Conclusions From The European GP

Date published: June 19 2016

Nico Rosberg reigns supreme as Baku fails to deliver the expected carnage…

Nico is king of the castle
While almost unimaginable drama befell Toyota in the last three minutes of the Le Mans 24-hour race, there were no such problems for Nico Rosberg and Mercedes as F1 continued its foray into new territory in Baku.

The German star restored a chunk of his lead in the standings thanks to his fifth victory of 2016. Team-mate Lewis Hamilton, meanwhile, endured a torrid day on the Caspian, only managing fifth.

However, Rosberg’s 24-point lead in the standings is, quite obviously, vulnerable to attack. It will only take a DNF and a Hamilton win next time out for the Championship to be wide open once again.

More notable, perhaps, than the usual swings in the points was Niki Lauda’s comments after the race. The Merc non-executive chairman praised Rosberg for his showing in Azerbaijan, but criticised Hamilton for failing to manage a problem in the cockpit.

The radio ban and Ferrari FM
“I don’t know what you mean. “I don’t know what’s wrong,” an exasperated Hamilton said on team radio as he tried to deal with the problem that hampered his race.

With technical recommendations and guidance over the radio heavily regulated, the pitwall was unable to offer the World Champion the advice he needed to resolve the issue.

Ferrari’s Kimi Raikkonen, who also faced technical problems in the closing stages of the race, was equally frustrated when his race engineer refrained from offering him a prescription.

“For sure you can say ‘yes’ or ‘no'”, the Finn exclaimed.

The overly complicated radio transmissions of 2014 – when race engineers would tell drivers, for example, to “brake 10 metres later” or “move the bias back two clicks” – frustrated many fans who felt that the drivers were receiving too much information.

What Baku showed is that the drivers are now getting too little information. As ever F1 is flirting with the absurd.

The expletive-laden Ferrari FM, however, is firmly in the land of the absurd with Raikkonen and Sebastian Vettel routinely dropping F-bombs on team radio. If only the Scudera could convert f*£!s into race wins.

Not the race we expected
After the excitement and carnage that Baku served up in GP2, fans and pundits alike were expecting crashes aplenty and, due to the nature of the circuit, safety cars visits to the track.

Instead the F1 field behaved like the elite drivers they are (bar some contact at T1 on lap 1).

Since there was no safety car to neutralise the race or help with unconventional strategies, Rosberg romped off into an unassailable lead.

Together with most drivers executing a one-stop race and the ease with which DRS passes were completed, Baku scores low on the excitement rating.

But its unique high speed and twisty layout, along with the backdrop of the old city, leave a indelible mark in the memory.

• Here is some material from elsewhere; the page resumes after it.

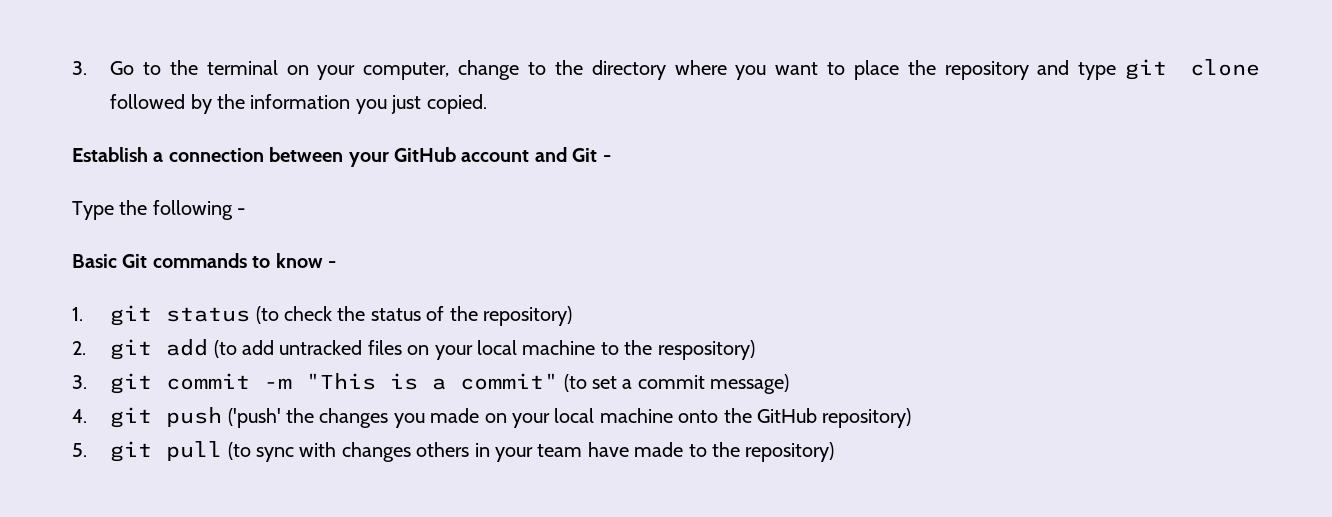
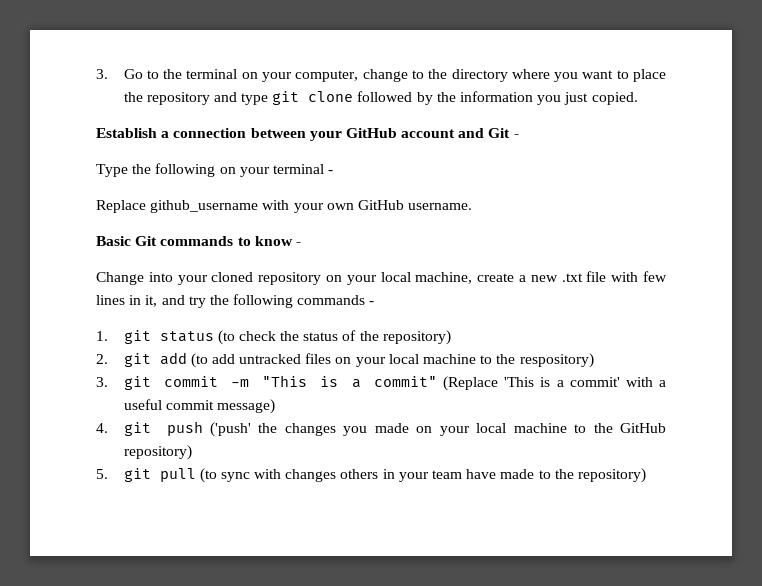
[237,208,246,215] - -> [219,164,334,177] [96,200,473,213] on your terminal - // Replace github_username with your own GitHub username.
(336, 264) none -> [96,271,668,285] [96,294,375,308] // Change into your cloned repository on your local machine, create a new .txt file with few lines in it, and try the following commands -
[563,374,633,392] (to set a -> [443,376,666,391] [123,399,162,410] (Replace 'This is a commit' with a useful
[678,410,719,423] onto -> [574,424,587,433] to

And as recent grands prix in Bahrain have shown, it sometimes takes a while for a circuit to grow into F1.

Seb challenges Ferrari strategy
Sergio Marchionne was a keen observer in Ferrari’s garage. Following the pre-season hype, Marchionne’s squad has failed to deliver on the promise of testing as questionable strategy calls have cost the Scudera a couple of potential race wins in 2016.

Due to team radio we know what Vettel made of the strategists’ call to bring him in for an early pitstop after some rivals, though not Merc, pitted.

“Are you sure about this,” the four-time champion asked.

As it turns out, Ferrari were not sure and Vettel continued on his merry way to pit on lap 21, about a dozen laps after the initial call came in.

It’s taken eight races, but Vettel has finally spoken up. The next question is: when will Marchionne? As Chris Dyer can attest, Ferrari’s historical approach to strategy blunders is not a kind one.

Checo does it on track
Raikkonen’s five-second time penalty for illegally crossing the pitlane entry line meant that Sergio Perez, who was less than five seconds behind the Ferrari in the closing stages, was going to claim a podium.

But like the true racer that he has proven he is, the Mexican passed Raikkonen on track to finish third on circuit – and notably his Force India team-mate Nico Hulkenberg was going backwards at the same time.

A second podium of the season – and seventh of his career — again underscored that the Perez of 2012 is back.

Has the erratic Perez of 2013, who you may remember was dropped by McLaren after just once season, been banished for good?

Not quite. After impressing in FP2, a crash in FP3 necessitated a gearbox change and the ensuing penalty resulting in a five-place demotion on the grid.

Despite qualifying second Perez had to start seventh and all credit to the driver for fighting his way to a podium.

For a team like Force India a podium should not feel like a disappointment, but considering how fast and slippery the VJM09 is, the result in Azerbaijan may feel like a missed opportunity.

On a side note, given Force India’s current showing and McLaren’s continuing woes, Perez must consider his McLaren rejection a blessing in disguise.